Set $a_1=\frac{9b_1}{625}$ and $a_2=\frac{9b_2}{625}.$ A possibility is to select:

$a_1$ such that the cumulative probability to its left (right) is $0.05$ ($0.95$). This corresponds to the upper $(1-\alpha/2)$-quantile, $\chi^2_{\nu;1-\alpha/2},$ with $\alpha=0.10$ (because $1-\alpha=0.90$).
$a_2$ such that the cumulative probability to its right is $0.05.$ This corresponds to the upper $\alpha/2$-quantile, $\chi^2_{\nu;\alpha/2}.$

Recall that, unlike in the situation of Example 2.8, the pdf of a chi-square is not symmetric, and hence $\chi^2_{\nu;1-\alpha}\neq -\chi^2_{\nu;\alpha}$ (for the normal we had that $z_{1-\alpha}= -z_{\alpha}$ and therefore we only cared about $z_{\alpha}$).

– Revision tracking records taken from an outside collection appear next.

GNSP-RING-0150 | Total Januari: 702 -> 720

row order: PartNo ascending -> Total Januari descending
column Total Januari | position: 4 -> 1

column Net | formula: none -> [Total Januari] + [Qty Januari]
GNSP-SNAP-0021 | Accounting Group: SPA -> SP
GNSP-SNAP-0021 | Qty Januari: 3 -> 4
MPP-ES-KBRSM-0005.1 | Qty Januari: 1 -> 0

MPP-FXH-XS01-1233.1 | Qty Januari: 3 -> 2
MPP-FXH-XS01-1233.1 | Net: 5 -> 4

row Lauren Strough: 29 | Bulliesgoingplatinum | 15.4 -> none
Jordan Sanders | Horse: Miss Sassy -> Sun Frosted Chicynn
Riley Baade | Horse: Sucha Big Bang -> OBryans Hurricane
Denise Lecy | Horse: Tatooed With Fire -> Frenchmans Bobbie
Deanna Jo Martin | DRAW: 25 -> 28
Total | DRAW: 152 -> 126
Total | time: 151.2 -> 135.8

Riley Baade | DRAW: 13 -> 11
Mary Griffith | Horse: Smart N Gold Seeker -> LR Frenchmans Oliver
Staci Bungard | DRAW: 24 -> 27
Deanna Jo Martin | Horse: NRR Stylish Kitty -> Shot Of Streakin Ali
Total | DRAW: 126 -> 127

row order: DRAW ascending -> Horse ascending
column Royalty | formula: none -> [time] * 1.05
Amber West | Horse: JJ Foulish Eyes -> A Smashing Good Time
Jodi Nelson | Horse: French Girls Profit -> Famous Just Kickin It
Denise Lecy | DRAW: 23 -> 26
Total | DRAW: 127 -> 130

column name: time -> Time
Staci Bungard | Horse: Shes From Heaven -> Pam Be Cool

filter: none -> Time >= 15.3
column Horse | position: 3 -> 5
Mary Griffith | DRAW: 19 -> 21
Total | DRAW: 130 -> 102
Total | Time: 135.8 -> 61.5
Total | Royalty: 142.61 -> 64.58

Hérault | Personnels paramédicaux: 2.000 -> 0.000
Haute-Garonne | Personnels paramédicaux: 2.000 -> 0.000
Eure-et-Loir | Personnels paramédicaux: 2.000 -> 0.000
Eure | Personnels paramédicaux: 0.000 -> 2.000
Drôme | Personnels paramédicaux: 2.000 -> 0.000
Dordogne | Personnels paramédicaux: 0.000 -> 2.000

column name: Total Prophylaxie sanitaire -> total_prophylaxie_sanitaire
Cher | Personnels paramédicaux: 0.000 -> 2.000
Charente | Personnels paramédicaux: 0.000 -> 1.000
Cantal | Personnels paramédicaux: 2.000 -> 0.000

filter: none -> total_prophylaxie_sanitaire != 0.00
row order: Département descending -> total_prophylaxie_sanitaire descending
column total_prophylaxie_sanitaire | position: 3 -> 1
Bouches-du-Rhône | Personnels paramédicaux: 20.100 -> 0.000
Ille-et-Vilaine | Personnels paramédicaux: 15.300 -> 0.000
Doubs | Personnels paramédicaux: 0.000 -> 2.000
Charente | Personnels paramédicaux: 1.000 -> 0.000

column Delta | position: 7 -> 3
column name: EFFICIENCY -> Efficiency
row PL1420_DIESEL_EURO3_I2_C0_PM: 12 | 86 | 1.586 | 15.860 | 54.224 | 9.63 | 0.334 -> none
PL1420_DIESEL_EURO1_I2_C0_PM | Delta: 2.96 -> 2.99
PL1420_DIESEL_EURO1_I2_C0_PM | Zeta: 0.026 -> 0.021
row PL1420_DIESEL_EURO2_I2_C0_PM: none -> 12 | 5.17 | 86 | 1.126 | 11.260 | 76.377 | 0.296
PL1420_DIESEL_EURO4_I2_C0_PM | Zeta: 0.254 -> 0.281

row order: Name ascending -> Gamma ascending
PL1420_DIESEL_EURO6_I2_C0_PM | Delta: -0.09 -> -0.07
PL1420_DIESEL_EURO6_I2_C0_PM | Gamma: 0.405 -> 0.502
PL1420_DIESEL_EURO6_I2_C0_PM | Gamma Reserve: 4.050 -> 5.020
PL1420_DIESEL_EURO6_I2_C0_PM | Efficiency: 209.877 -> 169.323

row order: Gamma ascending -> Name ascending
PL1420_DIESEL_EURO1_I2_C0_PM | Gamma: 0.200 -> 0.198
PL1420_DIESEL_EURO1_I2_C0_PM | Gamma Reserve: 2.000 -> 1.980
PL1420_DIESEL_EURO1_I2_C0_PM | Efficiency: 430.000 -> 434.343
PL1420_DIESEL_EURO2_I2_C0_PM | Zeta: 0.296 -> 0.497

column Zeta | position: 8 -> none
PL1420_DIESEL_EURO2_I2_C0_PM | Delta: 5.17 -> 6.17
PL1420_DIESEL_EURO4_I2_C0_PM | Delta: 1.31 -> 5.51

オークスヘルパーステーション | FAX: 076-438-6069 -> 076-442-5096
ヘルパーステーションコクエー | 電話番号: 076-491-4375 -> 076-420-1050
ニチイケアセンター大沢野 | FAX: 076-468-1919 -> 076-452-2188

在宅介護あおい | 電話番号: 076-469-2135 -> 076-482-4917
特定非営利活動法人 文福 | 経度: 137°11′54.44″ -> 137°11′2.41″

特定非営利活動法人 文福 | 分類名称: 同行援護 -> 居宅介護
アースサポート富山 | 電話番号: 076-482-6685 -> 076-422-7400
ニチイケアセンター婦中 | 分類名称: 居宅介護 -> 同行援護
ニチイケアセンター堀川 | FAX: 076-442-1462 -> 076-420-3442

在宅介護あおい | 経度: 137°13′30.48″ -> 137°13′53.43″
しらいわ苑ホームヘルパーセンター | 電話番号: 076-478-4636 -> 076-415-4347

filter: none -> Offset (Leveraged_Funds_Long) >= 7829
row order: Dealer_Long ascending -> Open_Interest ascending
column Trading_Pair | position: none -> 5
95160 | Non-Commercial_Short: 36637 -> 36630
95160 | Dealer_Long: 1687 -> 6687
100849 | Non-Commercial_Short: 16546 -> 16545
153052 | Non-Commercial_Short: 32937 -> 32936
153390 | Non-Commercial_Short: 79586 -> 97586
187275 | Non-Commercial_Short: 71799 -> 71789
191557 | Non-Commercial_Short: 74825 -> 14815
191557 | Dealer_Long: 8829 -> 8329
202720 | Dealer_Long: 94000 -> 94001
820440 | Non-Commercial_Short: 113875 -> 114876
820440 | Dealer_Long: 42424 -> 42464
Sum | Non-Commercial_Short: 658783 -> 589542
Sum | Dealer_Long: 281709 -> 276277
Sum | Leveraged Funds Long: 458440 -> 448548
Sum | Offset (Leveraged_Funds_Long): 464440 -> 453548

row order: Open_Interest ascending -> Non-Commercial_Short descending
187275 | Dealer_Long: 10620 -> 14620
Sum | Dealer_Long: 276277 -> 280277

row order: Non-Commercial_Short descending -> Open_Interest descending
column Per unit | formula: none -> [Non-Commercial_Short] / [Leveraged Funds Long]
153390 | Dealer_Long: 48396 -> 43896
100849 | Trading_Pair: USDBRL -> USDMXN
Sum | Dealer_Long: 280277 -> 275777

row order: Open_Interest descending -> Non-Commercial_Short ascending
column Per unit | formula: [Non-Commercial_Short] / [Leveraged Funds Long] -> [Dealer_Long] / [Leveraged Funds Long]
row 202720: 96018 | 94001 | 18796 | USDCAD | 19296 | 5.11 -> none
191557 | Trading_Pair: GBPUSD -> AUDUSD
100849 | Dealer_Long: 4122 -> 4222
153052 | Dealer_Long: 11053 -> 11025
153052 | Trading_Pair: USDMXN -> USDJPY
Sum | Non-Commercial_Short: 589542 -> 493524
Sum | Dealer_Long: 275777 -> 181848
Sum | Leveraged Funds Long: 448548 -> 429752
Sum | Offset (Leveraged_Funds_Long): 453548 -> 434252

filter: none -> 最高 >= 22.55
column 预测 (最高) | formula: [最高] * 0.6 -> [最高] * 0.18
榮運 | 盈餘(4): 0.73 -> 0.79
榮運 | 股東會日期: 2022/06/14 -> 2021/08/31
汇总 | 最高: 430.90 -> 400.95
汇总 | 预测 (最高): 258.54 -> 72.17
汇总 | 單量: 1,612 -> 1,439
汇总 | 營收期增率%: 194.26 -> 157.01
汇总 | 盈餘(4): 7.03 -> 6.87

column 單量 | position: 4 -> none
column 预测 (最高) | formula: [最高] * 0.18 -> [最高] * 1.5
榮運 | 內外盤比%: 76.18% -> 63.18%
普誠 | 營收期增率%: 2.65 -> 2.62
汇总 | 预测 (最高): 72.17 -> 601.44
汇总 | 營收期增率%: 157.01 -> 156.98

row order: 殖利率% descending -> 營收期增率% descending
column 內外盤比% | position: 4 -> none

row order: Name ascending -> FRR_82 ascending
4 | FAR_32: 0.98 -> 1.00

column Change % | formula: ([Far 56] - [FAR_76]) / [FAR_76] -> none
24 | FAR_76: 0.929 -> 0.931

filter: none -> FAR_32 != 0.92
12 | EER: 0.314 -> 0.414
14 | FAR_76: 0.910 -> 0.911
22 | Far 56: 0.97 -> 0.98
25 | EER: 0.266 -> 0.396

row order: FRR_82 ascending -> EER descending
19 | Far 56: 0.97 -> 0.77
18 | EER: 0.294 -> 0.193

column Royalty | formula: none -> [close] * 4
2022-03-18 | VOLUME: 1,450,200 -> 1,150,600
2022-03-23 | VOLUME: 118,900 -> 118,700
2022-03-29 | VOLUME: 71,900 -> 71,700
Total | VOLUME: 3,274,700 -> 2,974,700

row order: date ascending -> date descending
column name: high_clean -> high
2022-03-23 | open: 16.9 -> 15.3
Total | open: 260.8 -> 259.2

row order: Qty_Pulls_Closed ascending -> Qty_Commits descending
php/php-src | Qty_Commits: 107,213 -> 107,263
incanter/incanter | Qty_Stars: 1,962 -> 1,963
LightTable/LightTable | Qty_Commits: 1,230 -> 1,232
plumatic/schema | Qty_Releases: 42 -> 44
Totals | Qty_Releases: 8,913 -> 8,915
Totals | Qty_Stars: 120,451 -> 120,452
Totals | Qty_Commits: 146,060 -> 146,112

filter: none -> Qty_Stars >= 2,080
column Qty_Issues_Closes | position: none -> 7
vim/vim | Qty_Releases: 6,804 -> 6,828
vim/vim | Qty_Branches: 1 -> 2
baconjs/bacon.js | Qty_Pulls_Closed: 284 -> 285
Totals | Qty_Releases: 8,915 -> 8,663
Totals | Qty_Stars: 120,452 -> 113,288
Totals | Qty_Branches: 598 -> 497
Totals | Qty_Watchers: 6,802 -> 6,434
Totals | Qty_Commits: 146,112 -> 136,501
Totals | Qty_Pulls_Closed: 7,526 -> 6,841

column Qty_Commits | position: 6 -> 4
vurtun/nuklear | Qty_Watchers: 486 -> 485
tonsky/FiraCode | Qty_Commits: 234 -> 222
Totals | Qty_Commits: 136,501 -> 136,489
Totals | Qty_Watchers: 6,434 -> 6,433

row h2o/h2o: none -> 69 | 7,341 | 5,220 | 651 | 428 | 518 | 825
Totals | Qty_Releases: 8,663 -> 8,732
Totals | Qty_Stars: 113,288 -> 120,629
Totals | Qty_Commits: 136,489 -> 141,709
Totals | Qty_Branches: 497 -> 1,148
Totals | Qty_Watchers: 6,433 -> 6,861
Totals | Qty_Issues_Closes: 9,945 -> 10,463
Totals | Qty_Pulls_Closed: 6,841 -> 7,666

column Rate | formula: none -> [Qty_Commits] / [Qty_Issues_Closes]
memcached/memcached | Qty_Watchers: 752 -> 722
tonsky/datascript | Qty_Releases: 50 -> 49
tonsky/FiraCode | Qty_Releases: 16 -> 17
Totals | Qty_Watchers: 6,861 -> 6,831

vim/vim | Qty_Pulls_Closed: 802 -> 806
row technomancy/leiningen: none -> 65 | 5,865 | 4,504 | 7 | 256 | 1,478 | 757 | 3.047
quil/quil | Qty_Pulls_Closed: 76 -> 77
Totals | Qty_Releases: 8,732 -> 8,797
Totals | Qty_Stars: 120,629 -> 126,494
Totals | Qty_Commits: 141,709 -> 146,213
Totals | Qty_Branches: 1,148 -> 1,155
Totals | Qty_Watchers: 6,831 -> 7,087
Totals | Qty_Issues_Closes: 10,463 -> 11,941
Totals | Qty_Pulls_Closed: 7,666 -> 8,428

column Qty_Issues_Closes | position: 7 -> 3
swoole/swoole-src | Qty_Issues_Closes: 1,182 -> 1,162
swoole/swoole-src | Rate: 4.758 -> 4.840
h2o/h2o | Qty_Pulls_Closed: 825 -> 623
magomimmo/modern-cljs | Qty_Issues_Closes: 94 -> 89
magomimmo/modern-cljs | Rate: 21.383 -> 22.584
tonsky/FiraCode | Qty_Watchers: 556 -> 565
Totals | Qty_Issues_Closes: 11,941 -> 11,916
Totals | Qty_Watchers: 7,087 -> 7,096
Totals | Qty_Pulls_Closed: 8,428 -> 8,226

We can compute $a_1=\chi^2_{9;0.95}$ and $a_2=\chi^2_{9;0.05}$ by employing the function qchisq():

alpha <- 0.10
qchisq(1 - alpha / 2, df = 9, lower.tail = FALSE) # a1
## [1] 3.325113
qchisq(alpha / 2, df = 9, lower.tail = FALSE) # a2
## [1] 16.91898

Then, $a_1\approx3.325$ and $a_2\approx16.919,$ so the asked values are $b_1\approx3.325\times 625/9=230.903$ and $b_2\approx 16.919\times 625 / 9=1174.931.$

2.2.3 Student’s $t$ distribution

Definition 2.4 (Student’s $t$ distribution) Let $X\sim \mathcal{N}(0,1)$ and $Y\sim \chi_{\nu}^2$ be independent rv’s. The distribution of the rv

\[\begin{align*} T=\frac{X}{\sqrt{Y/\nu}} \end{align*}\]

is the Student’s $t$ distribution with $\nu$ degrees of freedom.³⁰

The pdf of the Student’s $t$ distribution is (see the Exercise 2.22)

\[\begin{align*} f(t;\nu)=\frac{\Gamma\left(\frac{\nu+1}{2}\right)}{\sqrt{\nu \pi}\,\Gamma\left(\frac{\nu}{2}\right)}\left(1+\frac{t^2}{\nu}\right)^{-(\nu+1)/2},\quad t\in \mathbb{R}. \end{align*}\]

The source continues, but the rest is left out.